The defendant, Aubrey Henderson, at the time plaintiff was injured, was operating a Wagner tractor-loader, which belonged to the defendant, B. L. Henderson, who at the time plaintiff received his injuries, as well as at the time plaintiff first rode in the bucket of the tractor-loader, was employed by the defendant, B. L. Henderson, in his feed and farm store located in the Town of Hurricane. So that this case may be stated fairly from the viewpoint of both parties plaintiff and defendant, we employ the language of brief of counsel for defendants, who are plaintiffs in error in this Court, which reads:

"This machine, motor driven, consisted of a tractor and loader; there was a `boom' on the loader and on the end of the boom was a `bucket' an essential part of the loader. This `bucket' was `dumped' by pulling a lever, and the boom was raised and lowered by using another lever, * * *."

The tractor-loader, in which plaintiff was riding at the time the shovel was lowered causing his injuries, was new and of substantial construction. During the course of the parade and at the time the plaintiff was injured there was no jolting of the tractor-loader, and the tractor-loader had not been driven over rough roads or terrain from the time plaintiff placed himself in it until he was injured. The record is silent as to whether there was any latent defect in the tractor-loader; but this record affirmatively discloses that the tractor-loader was so designed that, in the absence of a latent defect, the bucket could be released only by the lever on the right side of the steering column.

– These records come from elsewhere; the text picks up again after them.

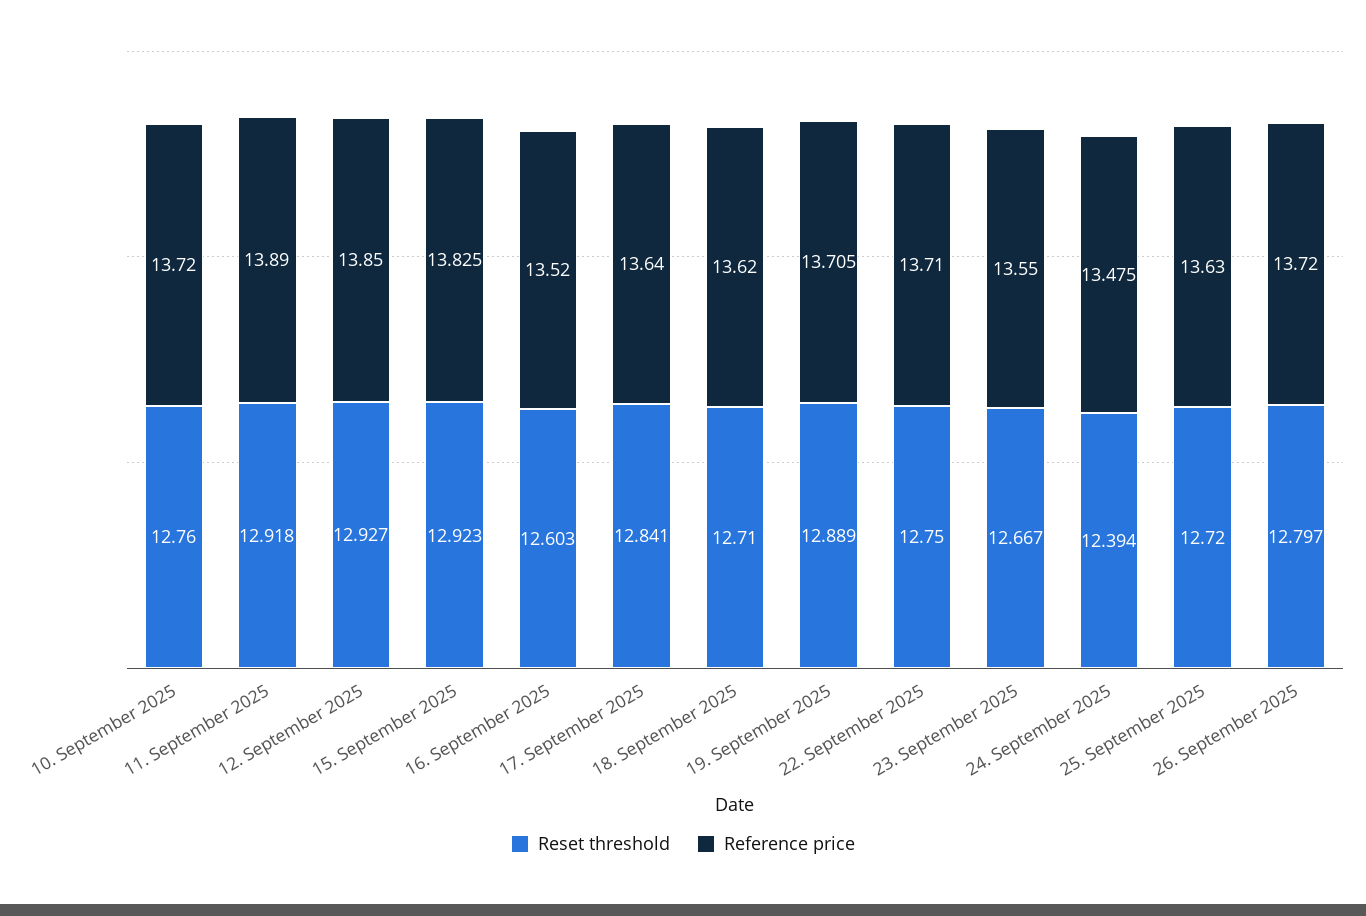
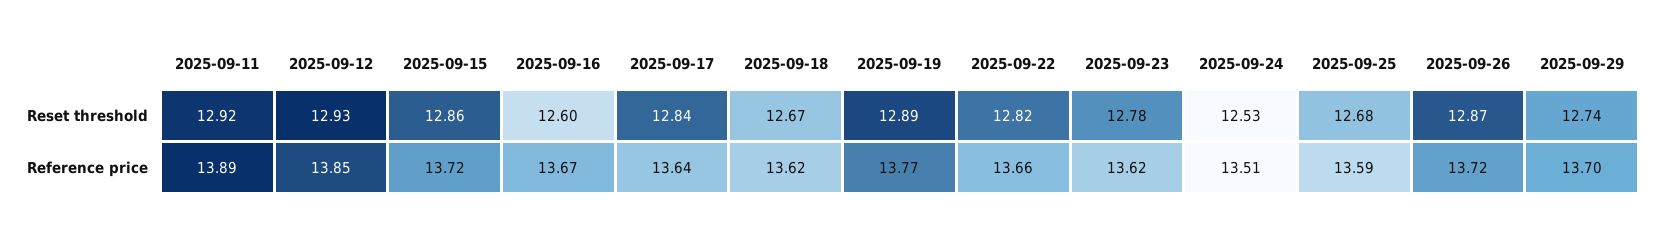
Reset threshold, 10. September 2025: 12.76 -> none
Reference price, 10. September 2025: 13.72 -> none
Reset threshold, 15. September 2025: 12.923 -> 12.86
Reference price, 15. September 2025: 13.825 -> 13.72
Reference price, 16. September 2025: 13.52 -> 13.67
Reset threshold, 18. September 2025: 12.71 -> 12.67
Reference price, 19. September 2025: 13.705 -> 13.77
Reset threshold, 22. September 2025: 12.75 -> 12.82
Reference price, 22. September 2025: 13.71 -> 13.66
Reset threshold, 23. September 2025: 12.667 -> 12.78
Reference price, 23. September 2025: 13.55 -> 13.62
Reset threshold, 24. September 2025: 12.394 -> 12.53
Reference price, 24. September 2025: 13.475 -> 13.51
Reset threshold, 25. September 2025: 12.72 -> 12.68
Reference price, 25. September 2025: 13.63 -> 13.59
Reset threshold, 26. September 2025: 12.797 -> 12.87
Reset threshold, 2025-09-29: none -> 12.74
Reference price, 2025-09-29: none -> 13.7

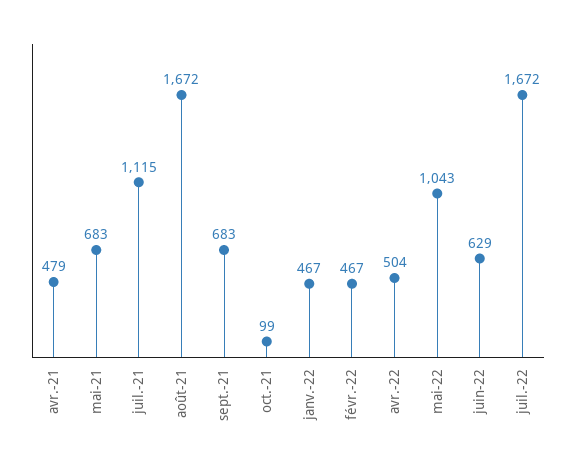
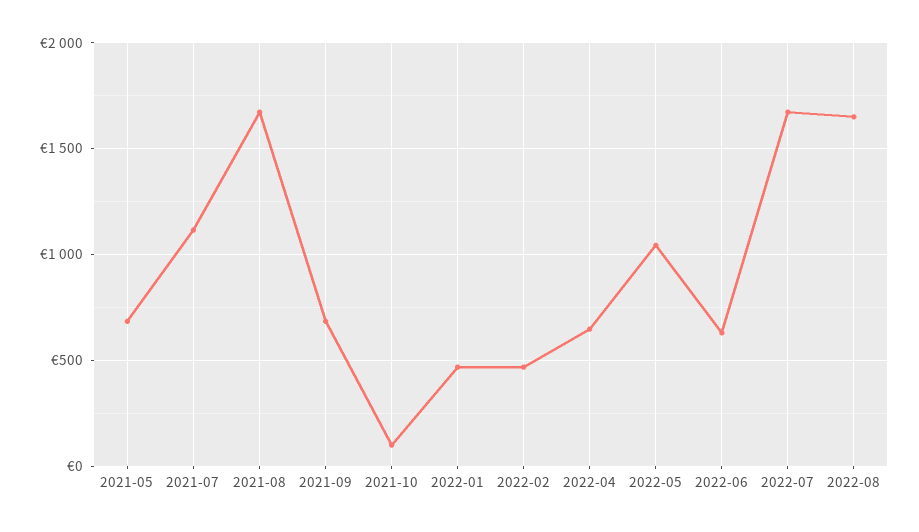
avr.-21: 479 -> none
avr.-22: 504 -> 650
2022-08: none -> 1650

At the trial the defendant, Aubrey Henderson testified without contradiction that the means of lowering the boom of the vehicle was in good mechanical condition on the day plaintiff was injured; that the boom was up when witness returned to the Henderson garage with the vehicle, after the bucket had thrown plaintiff to the ground; and this witness testified that there was no defect in the mechanism of the vehicle which served to raise and lower the boom and bucket thereon, in which plaintiff was riding, which was known or by the exercise of reasonable care could have been known to the operator, Aubrey Henderson, or his employer, B. L. Henderson. In fact, this record is devoid of any evidence that the motor vehicle or the mechanism thereof had any latent defect, upon which an affirmative showing of negligence on the part of the defendants could be based, and the operator testified that at the time the bucket was caused to be lowered and plaintiff was injured, the lever had not been operated by him or his small daughter.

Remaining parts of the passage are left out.